The problem:
Among the entries that follow, find every line with the word "project" and list it.

Data shown:
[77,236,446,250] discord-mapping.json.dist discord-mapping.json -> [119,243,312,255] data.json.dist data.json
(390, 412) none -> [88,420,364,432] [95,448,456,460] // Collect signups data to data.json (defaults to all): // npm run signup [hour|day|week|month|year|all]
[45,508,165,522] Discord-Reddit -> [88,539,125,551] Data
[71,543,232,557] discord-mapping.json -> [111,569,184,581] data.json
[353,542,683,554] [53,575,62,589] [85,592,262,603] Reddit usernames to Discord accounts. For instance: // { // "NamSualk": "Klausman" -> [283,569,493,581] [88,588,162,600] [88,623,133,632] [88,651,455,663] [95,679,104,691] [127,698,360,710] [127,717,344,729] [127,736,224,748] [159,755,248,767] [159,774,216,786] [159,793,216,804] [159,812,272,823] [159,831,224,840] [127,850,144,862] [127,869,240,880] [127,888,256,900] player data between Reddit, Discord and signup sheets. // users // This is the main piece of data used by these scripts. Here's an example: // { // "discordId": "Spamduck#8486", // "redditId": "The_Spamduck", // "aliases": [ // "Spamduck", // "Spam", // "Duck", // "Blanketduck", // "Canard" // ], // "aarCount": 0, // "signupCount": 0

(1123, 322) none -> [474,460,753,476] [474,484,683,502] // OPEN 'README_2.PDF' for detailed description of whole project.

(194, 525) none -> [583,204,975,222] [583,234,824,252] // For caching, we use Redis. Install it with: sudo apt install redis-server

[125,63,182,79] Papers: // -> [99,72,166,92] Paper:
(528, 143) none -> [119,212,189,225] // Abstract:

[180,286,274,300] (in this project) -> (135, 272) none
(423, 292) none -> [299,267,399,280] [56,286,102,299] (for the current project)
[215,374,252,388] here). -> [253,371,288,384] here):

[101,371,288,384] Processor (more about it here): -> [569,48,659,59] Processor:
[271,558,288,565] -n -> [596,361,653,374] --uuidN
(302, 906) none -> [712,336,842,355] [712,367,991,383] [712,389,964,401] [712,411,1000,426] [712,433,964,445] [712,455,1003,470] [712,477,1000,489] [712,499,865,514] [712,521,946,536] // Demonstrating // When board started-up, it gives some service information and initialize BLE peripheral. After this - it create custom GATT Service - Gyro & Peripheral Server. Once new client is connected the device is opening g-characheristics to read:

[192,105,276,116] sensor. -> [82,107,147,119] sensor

Reply to the exercise:
(1123, 322) none -> [474,460,753,476] [474,484,683,502] // OPEN 'README_2.PDF' for detailed description of whole project.
[180,286,274,300] (in this project) -> (135, 272) none
(423, 292) none -> [299,267,399,280] [56,286,102,299] (for the current project)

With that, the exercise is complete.